A spammer triggering hits to your website with a script doesn’t come via a referral link—or even come at all—so the record of such a “visit” will not include your hostname or a landing page. This will result in landing pages where the URL appears as (not set).
Related Article: 5 Things You Probably Didn’t Know About Google Analytics
Why do spammers create these fake referral links? The purpose is to drive traffic to a particular site by getting you, the curious webmaster, to click on the referring URL in your analytics report or log file.
Some of the most common referral spam offenders are these or variations of them:
- semalt.com
- buttons-for-website.com
- see-your-website-here.com
- 4webmasters.org
If you think about it, referral spam is the same tactic used by email spammers except that instead of using a curiosity-invoking email subject line, you get a curiosity-invoking referral link in your analytics report. So a hat tip to the dark side for being clever and pivoting off a tried-and-true technique.
Scormi creates its report from Google analytics data via API so any faulty data in Google analytics ends up in the Scormi report. It’s important to keep your Google analytics data clean to ensure your report is accurate.
To filter out referrer spam I use a Google Analytics hostname filter, which has eliminated the problem for the sites I look after.
Before explaining how to set it up let’s review some techniques that won’t work.
Google Analytics Exclude Filters
It’s possible to block the spamming domains in the filter section of your property by making a list of offenders. But the spammers continually shift their domains & IP addresses, requiring ever more filters to keep up with them. It’s not a feasible long-term solution to keep adding new filters.
Htaccess File
This file acts as a gatekeeper for what can and cannot come onto your site. Whereas the Google analytics filters can hide bogus info from your reports, the htaccess file blocks the bad stuff at the front door before it gets in.
Unfortunately, this approach suffers from the same problem as the exclude filters; the file must be continuously updated as spammers shift source domains and IP addresses.
It gets worse. Both of these methods fail when spammers trigger a Google analytics hit without ever visiting your website. How is that possible? The Google analytics tracking code placed on your website includes a unique identifier similar to UA-000000-01. Spammers execute a script to automatically increment the numbers and run through them by the thousands. They do it on their own computers, no need to visit websites.

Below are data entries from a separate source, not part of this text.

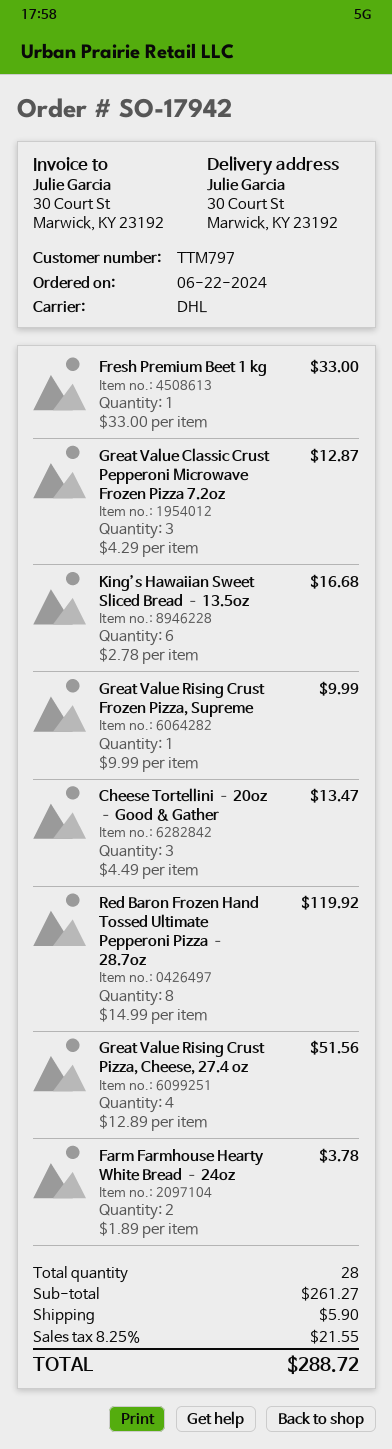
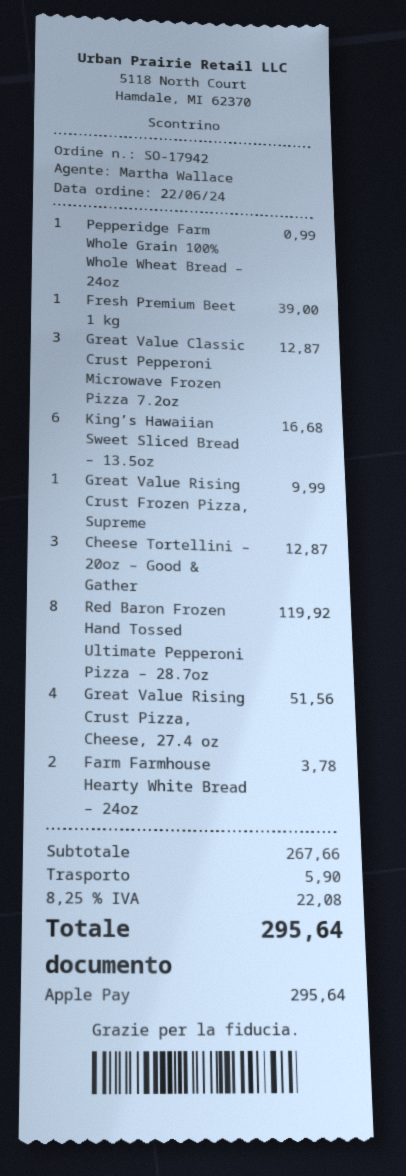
Fresh Premium Beet 1 kg: 1 for 33.00 -> 1 for 39.00
Cheese Tortellini – 20oz – Good & Gather: 3 for 13.47 -> 3 for 12.87
Pepperidge Farm Whole Grain 100% Whole Wheat Bread – 24oz: none -> 1 for 0.99
subtotal: 261.27 -> 267.66
tax: 8.25% = 21.55 -> 8.25% = 22.08
total: 288.72 -> 295.64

So scratch the exclude filters and htaccess file as viable solutions for countering referrer spam.
The include hostname filter.
An “include hostname” filter, on the other hand, will eliminate Google analytics hits that seem to be referrals but have no “hostname” associated with the them (recall the referral link example at the top) or have hostnames other than the ones you want.
Adding this filter to my sites eliminated referral spam and the annoying (not set) landing page.

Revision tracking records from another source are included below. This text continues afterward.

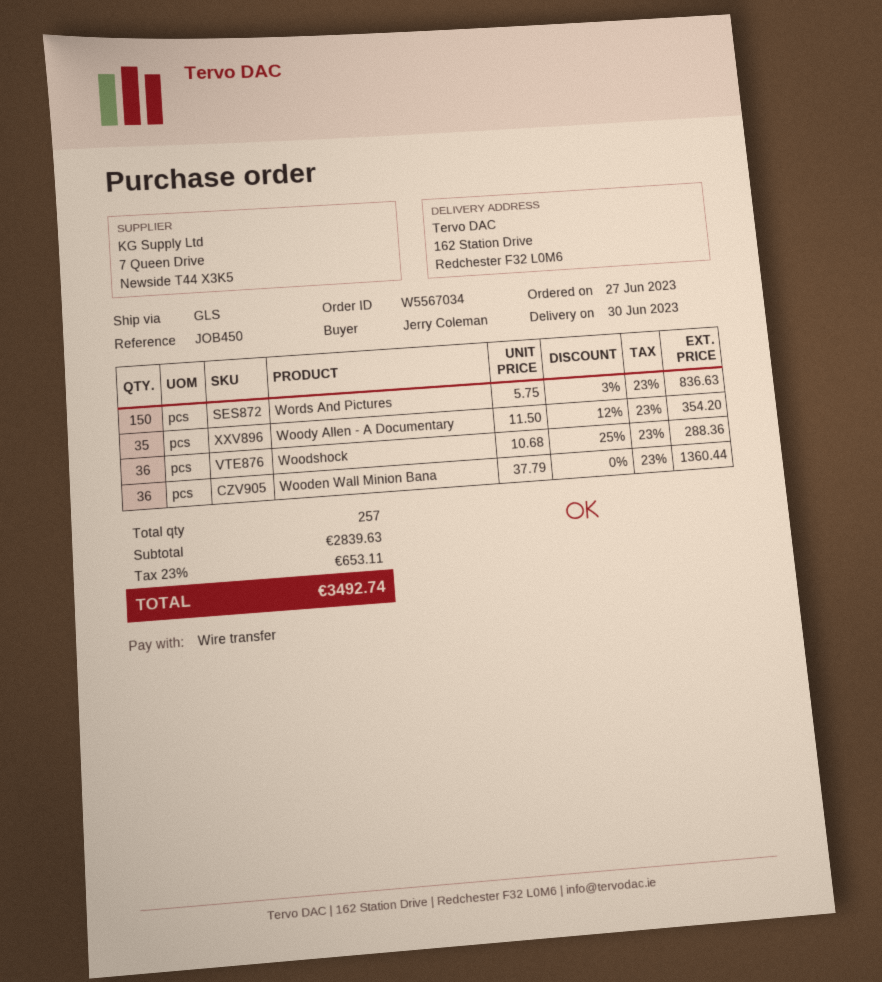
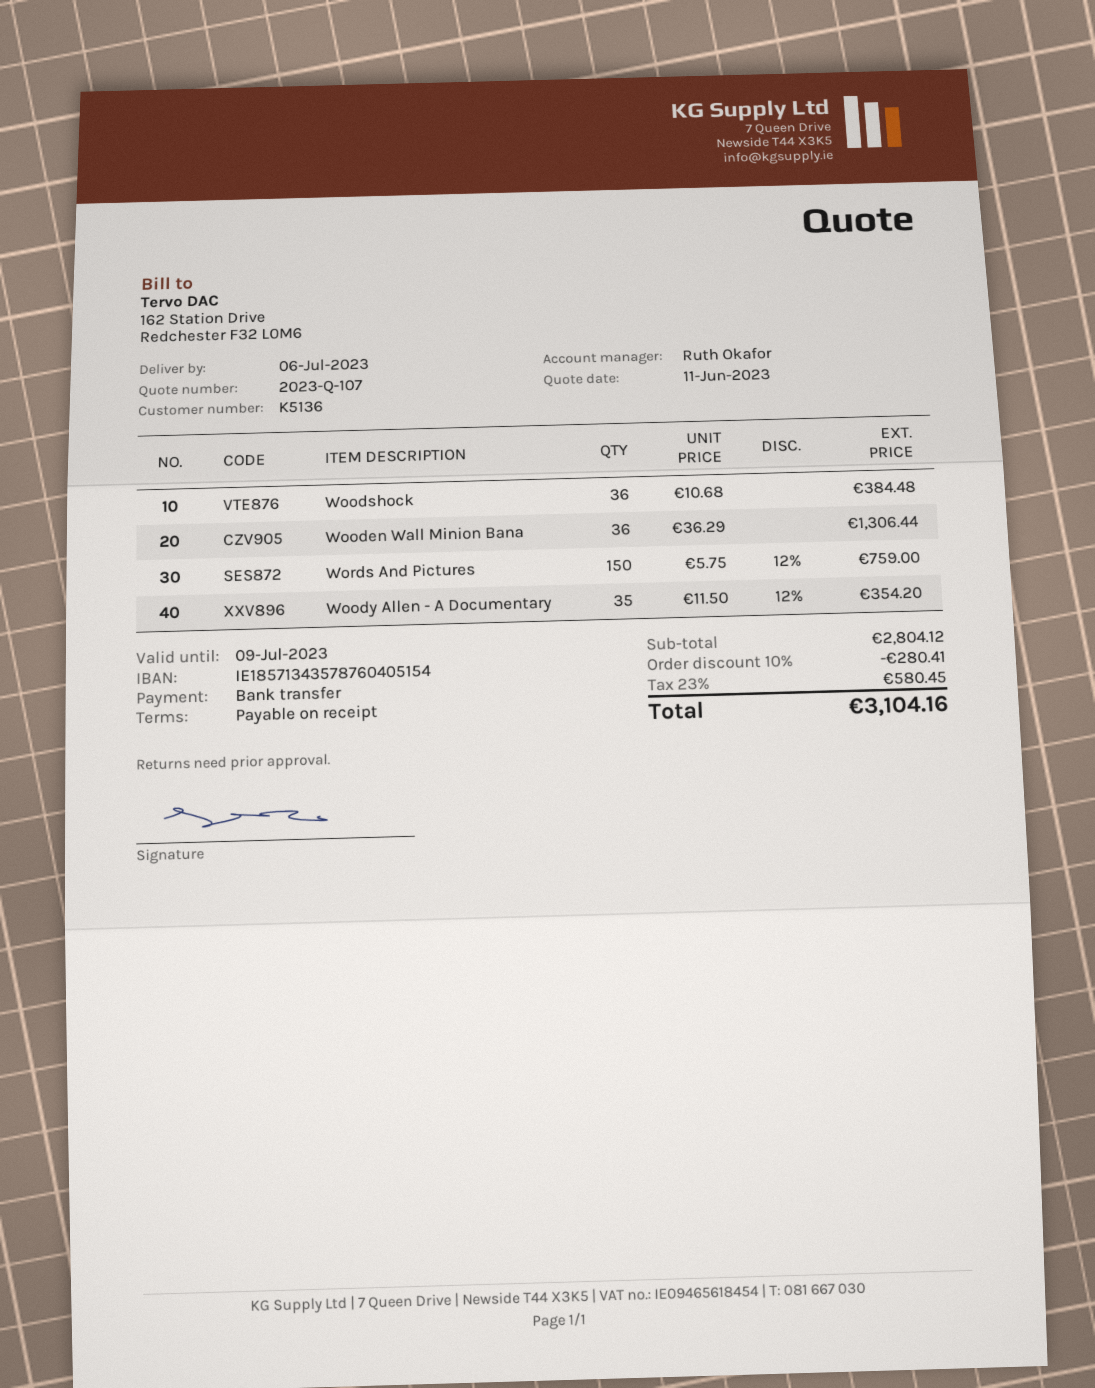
delivery date: 2023-06-30 -> 2023-07-06
Words And Pictures: 150 x 5.75 - 3% = 836.63 -> 150 x 5.75 - 12% = 759.00
Woodshock: 36 x 10.68 - 25% = 288.36 -> 36 x 10.68 = 384.48
Wooden Wall Minion Bana: 36 x 37.79 = 1360.44 -> 36 x 36.29 = 1306.44
subtotal: 2839.63 -> 2804.12
discount: none -> 10% = 280.41
tax: 23% = 653.11 -> 23% = 580.45
total: 3492.74 -> 3104.16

Here’s how to add the filter to a Google analytics property and test it before going live.
Step 1. Sign in to your Google Analytics property.
Step 2. Click on the Admin tab at the top then click Filters on the right.
Step 3. Click the red +New Filter button. (Aside: You can see I already have a few exclude filters set up to screen out employee/partner traffic.)
Step 4. Select “Create new Filter” (A) then name the filter (B). I named it “allowed hostnames.”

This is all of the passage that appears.